Home Remedies and Basic Herbal Home Kit

Herbalist and healer, Doña Enriqueta, will speak at 7 p.m. Friday, Sept. 3 at Esperanza Peace and Justice Center, 922 San Pedro Ave. This evening, Doña Enriqueta emphasizes the importance of having a “basic herbal kit” on hand in our homes. She will tell us which ingredients are necessary for this kit and will discuss other remedies, especially for diabetes and other epidemic diseases that we find in modern society.

"Remedios caseros y la importancia de tener “una canasta básica” en nuestros hogares"

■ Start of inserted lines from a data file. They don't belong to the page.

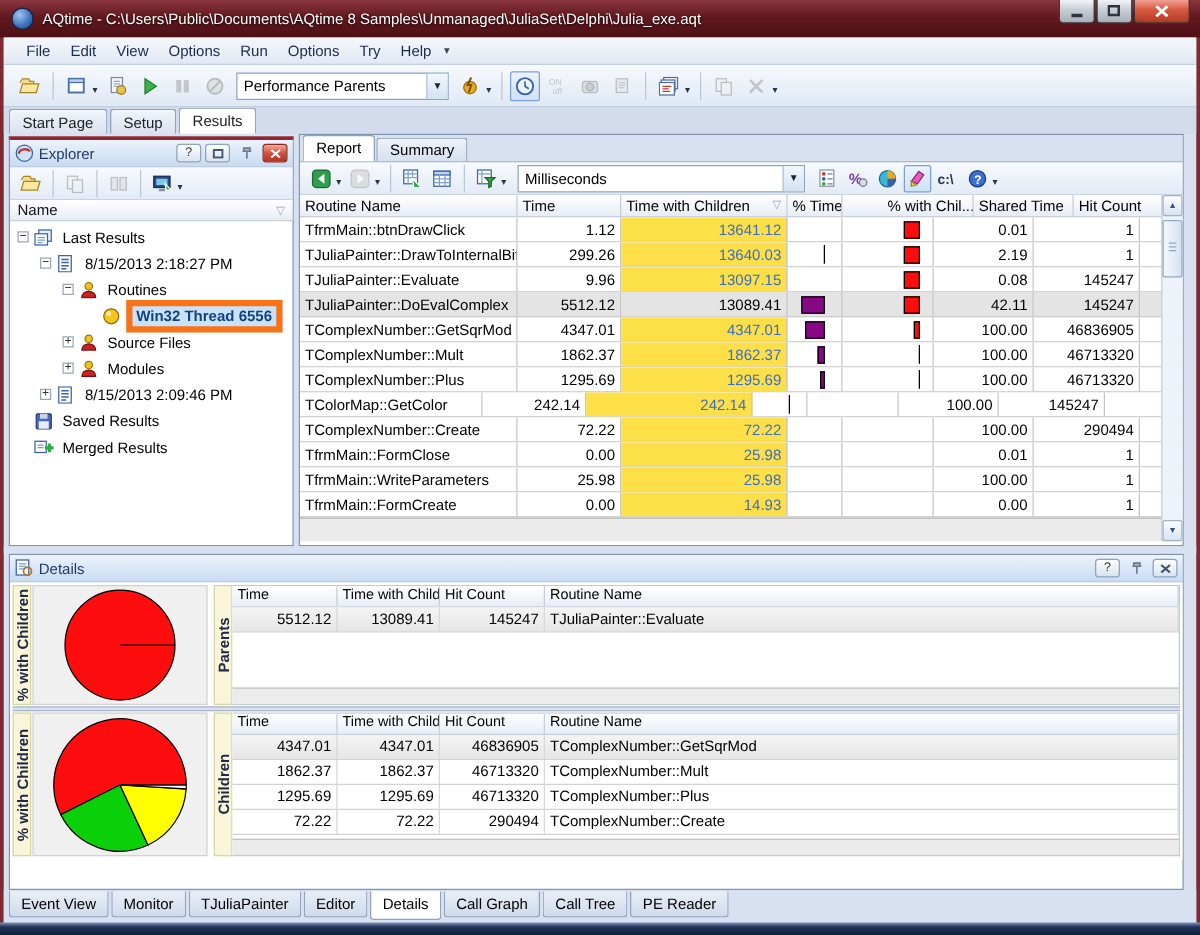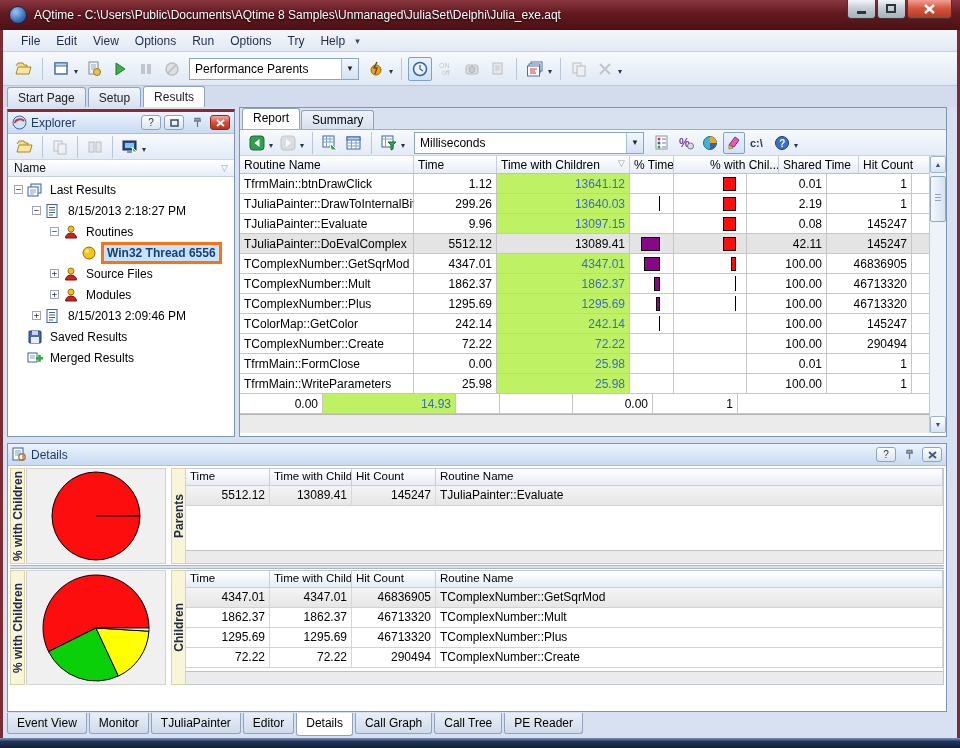"13641.12" .rt-c.twc { background: #bef264 -> #fde047 }
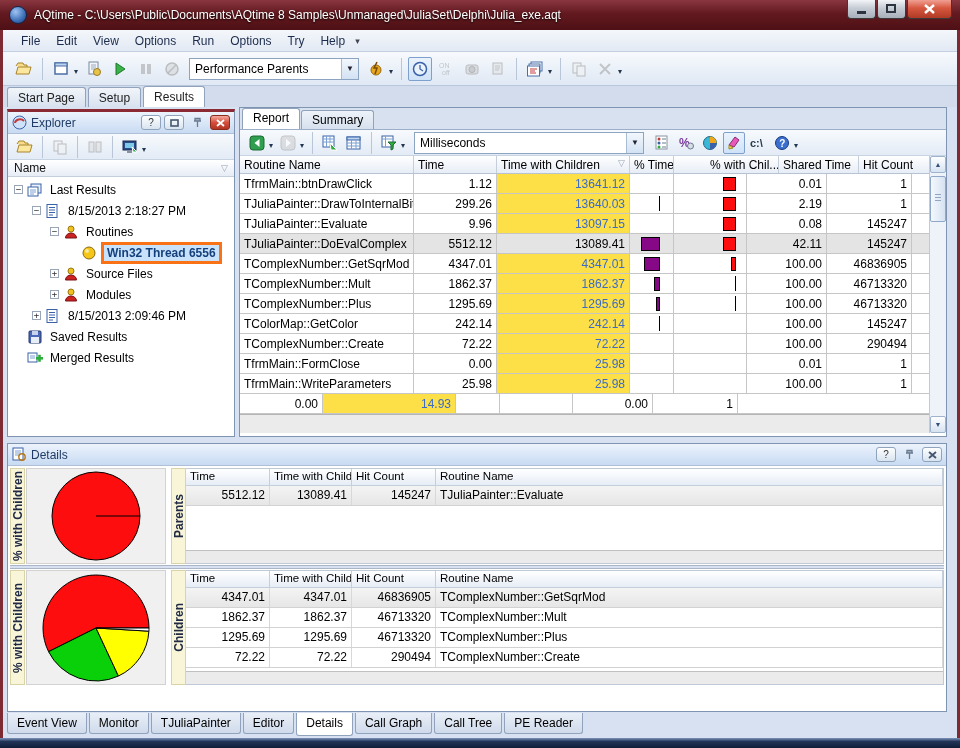"Win32 Thread 6556" .tree-label.sel { border: 3px solid #f97316 -> 5px solid #f97316 }
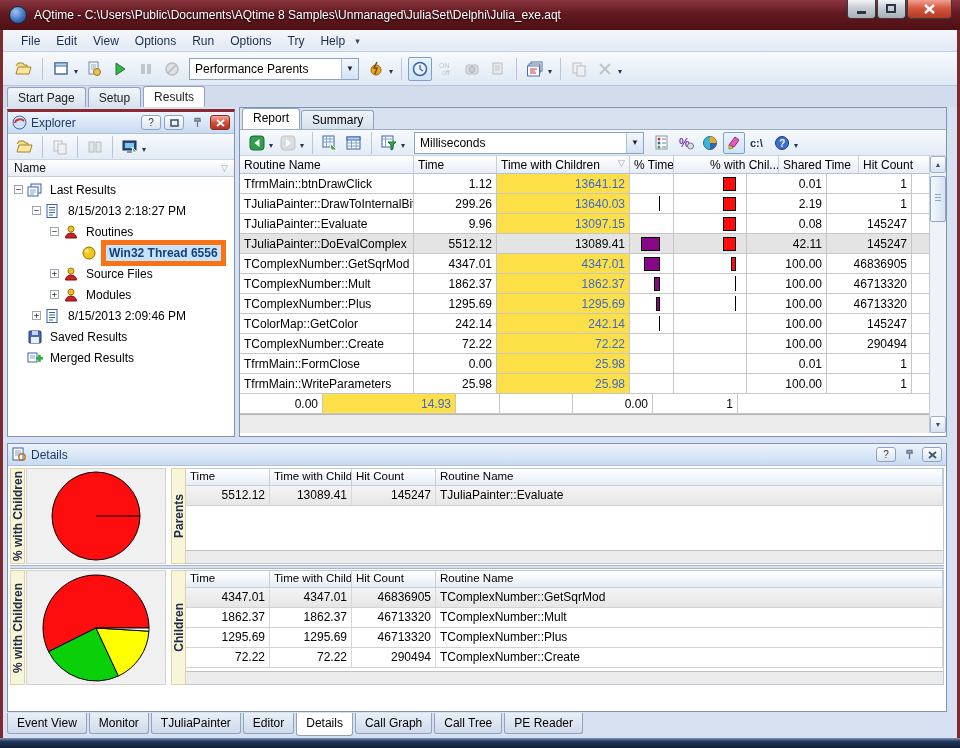"TColorMap::GetColor" div.rt-c { width: 174px -> 146px }
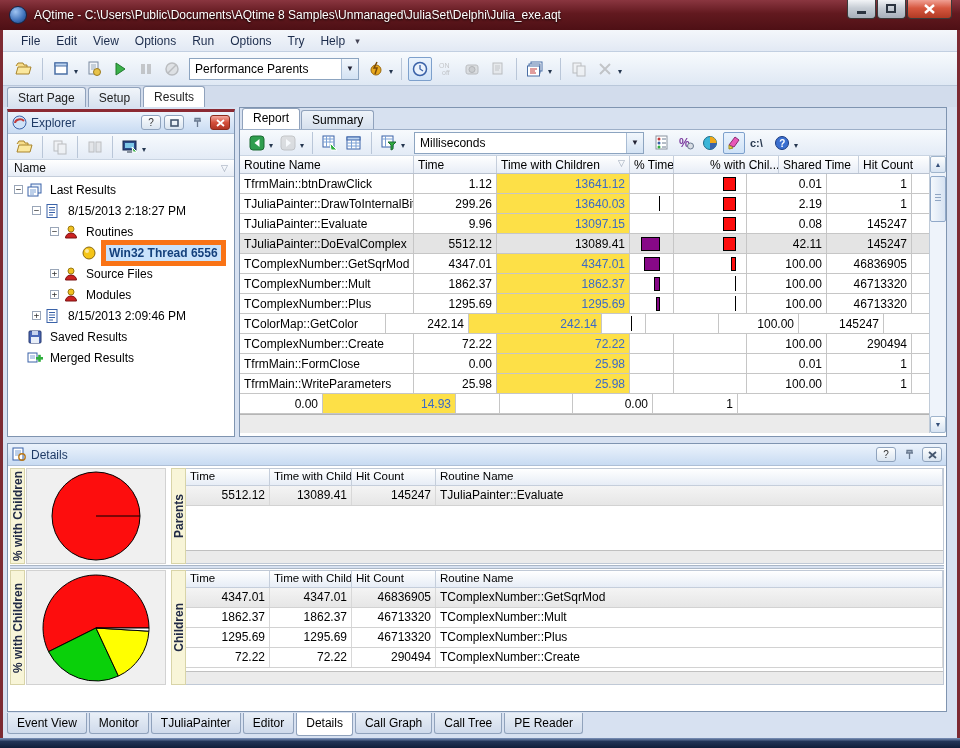"TfrmMain::FormCreate" div.rt-c { html: none -> <div>TfrmMain::FormCreate</div> }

Esta noche, Doña Enriqueta da énfasis a la importancia de tener “una canasta básica” de remedios a la mano en nuestros hogares. Nos dirá cuales son los ingredientes importantes para esta canasta, y además discutirá otros remedios especialmente para la diabétes y otras enfermedades epidémicas que encontramos hoy día en nuestra sociedad.
 
 
 
Doña Enriqueta is a world renowned Zapotec midwife, herbalist, and healer. Her practice embodies the elders' maxim to live with clarity within Zapotec spiritual and cultural beliefs and traditions. Neither the ravages of 500+ years of colonialism, nor the grinding poverty it brought to indigenous communities, have undone the spiritual world of the Zapotec, or the communal political and economic base within which traditional knowledge of medicine and herbalism is passed on from generation to generation.
 
Doña Enriqueta tells us. . . "Our grandparents used to say that we were the 'people of the clouds,' because behind the clouds, there is clarity of life." The basis of that clarity is the proper conduct of our elders who fought to bequeath to us the extremely important value of respect, for ourselves, each other, for the family, for the children, for nature, for all living things.
 
Doña Enriqueta first learned her midwifery skills from la abuela Marcelina. She initiated her legendary midwifery skills as a 17 year old girl in an act of compassion for her sister who faced giving birth alone. She continued to receive training in rural health services from the Red Cross and went on to provide midwife, traditional and other health services in rural villages and indigenous communities throughout her native state of Oaxaca under the auspices of the Department of Health. She then joined the staff in the Instituto Indigenista Nacional (IIN) where she worked with other indigenous healers, midwives, herbalists, masseurs, bonesetters, snake and corn shamans, and other adivinos.